SOURCE DATA
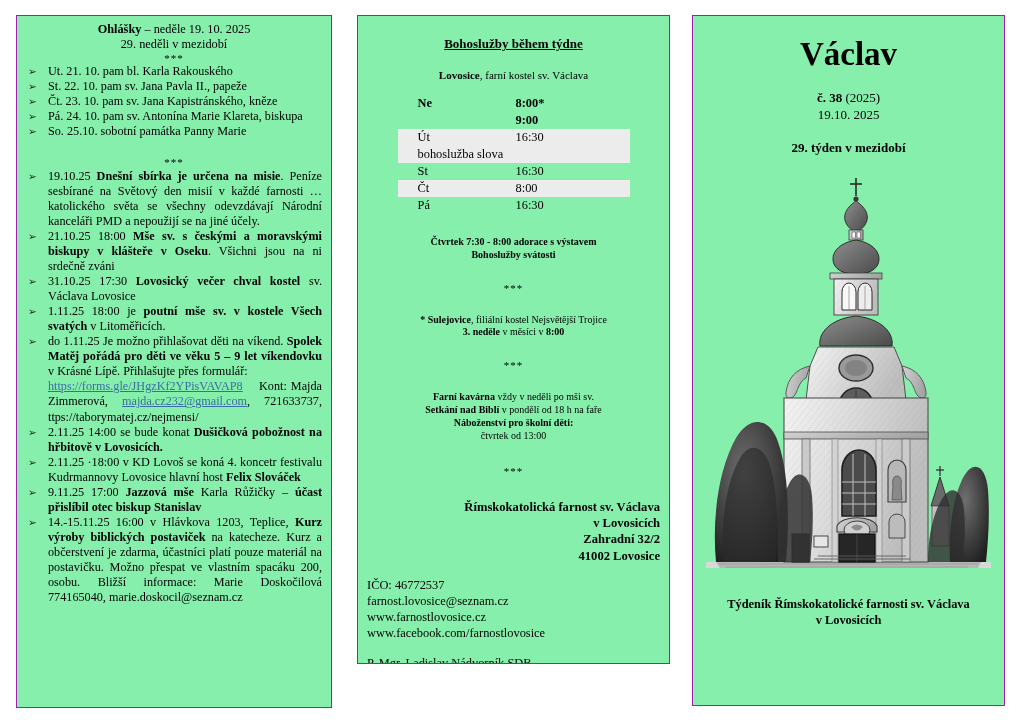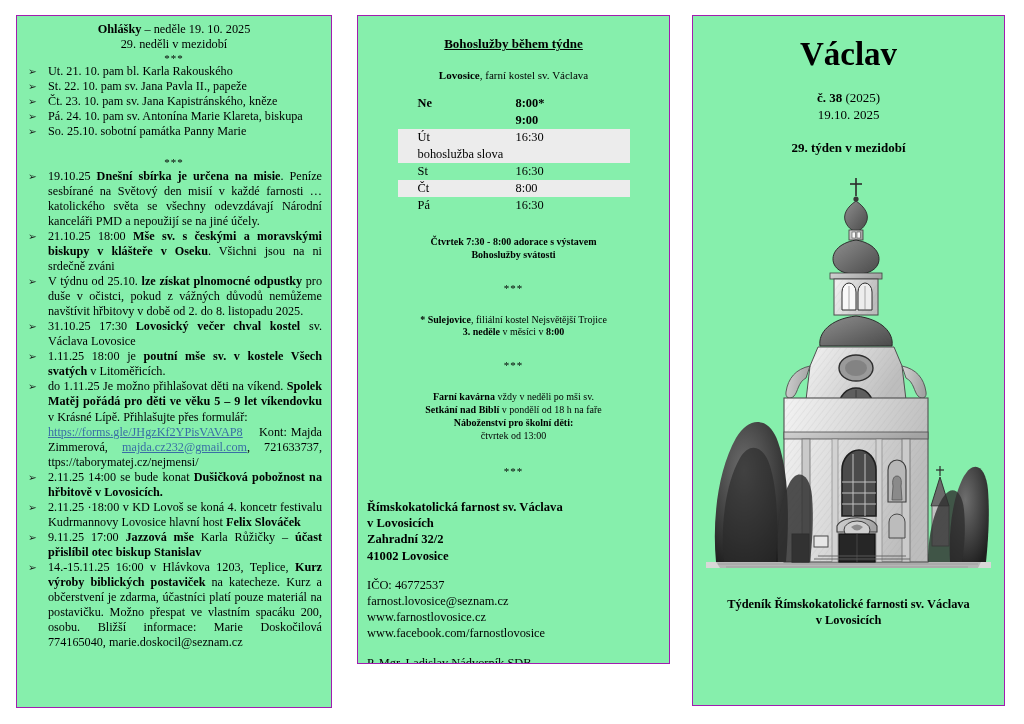--- a/index.html
+++ b/index.html
@@ -130,7 +130,6 @@
       <ul class="bullets" id="items-list">
           <li><span>19.10.25 </span><b>Dnešní sbírka je určena na misie</b><span>. Peníze sesbírané na Světový den misií v každé farnosti …katolického světa se všechny odevzdávají Národní kanceláři PMD a nepoužijí se na jiné účely.</span></li>
           <li><span>21.10.25    18:00    </span><b>Mše sv. s českými a moravskými biskupy v klášteře v Oseku</b><span>. Všichni jsou na ni srdečně zváni</span></li>
-          <li><span>V týdnu od 25.10. </span><b>lze získat plnomocné odpustky</b><span> pro duše v očistci, pokud z vážných důvodů nemůžeme navštívit hřbitovy v době od 2. do 8. listopadu 2025.</span></li>
           <li><span>31.10.25 17:30 </span><b>Lovosický večer chval kostel</b><span> sv. Václava Lovosice</span></li>
           <li><span>1.11.25 18:00 je </span><b>poutní mše sv. v kostele Všech svatých</b><span> v Litoměřicích.</span></li>
           <li><span>do 1.11.25 Je možno přihlašovat děti na víkend. </span><b>Spolek Matěj pořádá pro děti ve věku 5 – 9 let víkendovku</b><span> v Krásné Lípě. Přihlašujte přes formulář:</span><br><span class="lnk">https://forms.gle/JHgzKf2YPisVAVAP8</span><span>&nbsp;&nbsp;&nbsp;&nbsp;Kont: Majda Zimmerová, </span><span class="lnk">majda.cz232@gmail.com</span><span>, 721633737, ttps://taborymatej.cz/nejmensi/</span></li>

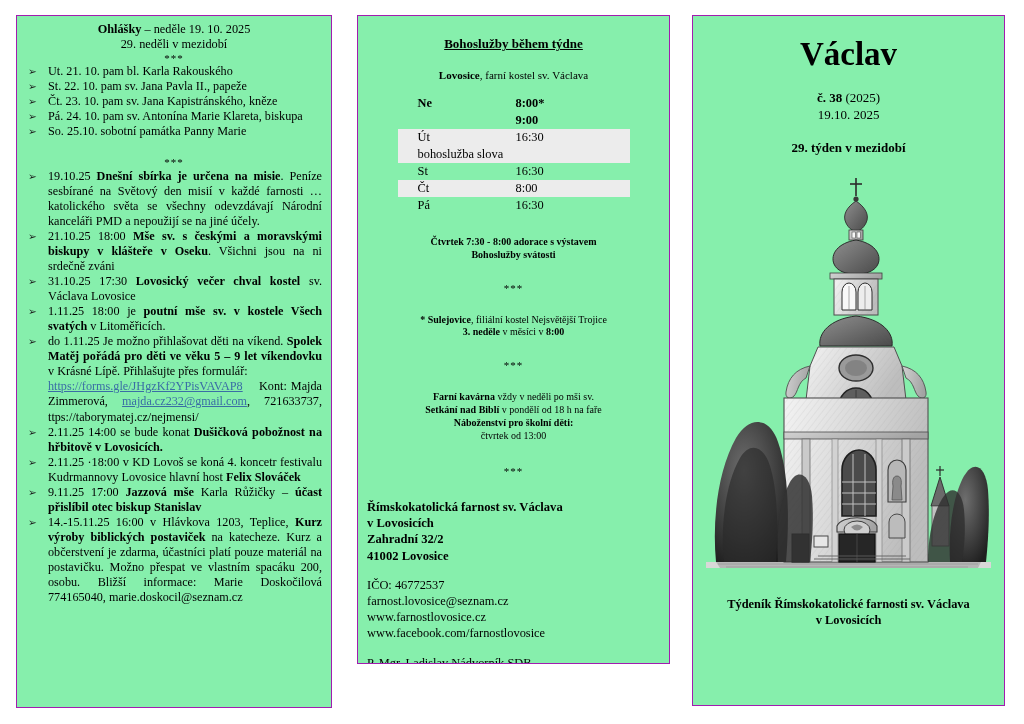--- a/index.html
+++ b/index.html
@@ -75,7 +75,7 @@
   }
   .m-block b { font-weight:bold; }
 
-  .addr { text-align:left; font-weight:bold; font-size:12.6px; line-height:1.3; }
+  .addr { text-align:right; font-weight:bold; font-size:12.6px; line-height:1.3; }
   .contact { font-size:12.4px; line-height:1.3; }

AIM OF THE EXERCISE
Write out each entry word for word, images excluded.

WRITTEN SOLUTION
--- a/index.html
+++ b/index.html
@@ -130,7 +130,6 @@
       <ul class="bullets" id="items-list">
           <li><span>19.10.25 </span><b>Dnešní sbírka je určena na misie</b><span>. Peníze sesbírané na Světový den misií v každé farnosti …katolického světa se všechny odevzdávají Národní kanceláři PMD a nepoužijí se na jiné účely.</span></li>
           <li><span>21.10.25    18:00    </span><b>Mše sv. s českými a moravskými biskupy v klášteře v Oseku</b><span>. Všichni jsou na ni srdečně zváni</span></li>
-          <li><span>V týdnu od 25.10. </span><b>lze získat plnomocné odpustky</b><span> pro duše v očistci, pokud z vážných důvodů nemůžeme navštívit hřbitovy v době od 2. do 8. listopadu 2025.</span></li>
           <li><span>31.10.25 17:30 </span><b>Lovosický večer chval kostel</b><span> sv. Václava Lovosice</span></li>
           <li><span>1.11.25 18:00 je </span><b>poutní mše sv. v kostele Všech svatých</b><span> v Litoměřicích.</span></li>
           <li><span>do 1.11.25 Je možno přihlašovat děti na víkend. </span><b>Spolek Matěj pořádá pro děti ve věku 5 – 9 let víkendovku</b><span> v Krásné Lípě. Přihlašujte přes formulář:</span><br><span class="lnk">https://forms.gle/JHgzKf2YPisVAVAP8</span><span>&nbsp;&nbsp;&nbsp;&nbsp;Kont: Majda Zimmerová, </span><span class="lnk">majda.cz232@gmail.com</span><span>, 721633737, ttps://taborymatej.cz/nejmensi/</span></li>

--- a/index.html
+++ b/index.html
@@ -75,7 +75,7 @@
   }
   .m-block b { font-weight:bold; }
 
-  .addr { text-align:left; font-weight:bold; font-size:12.6px; line-height:1.3; }
+  .addr { text-align:right; font-weight:bold; font-size:12.6px; line-height:1.3; }
   .contact { font-size:12.4px; line-height:1.3; }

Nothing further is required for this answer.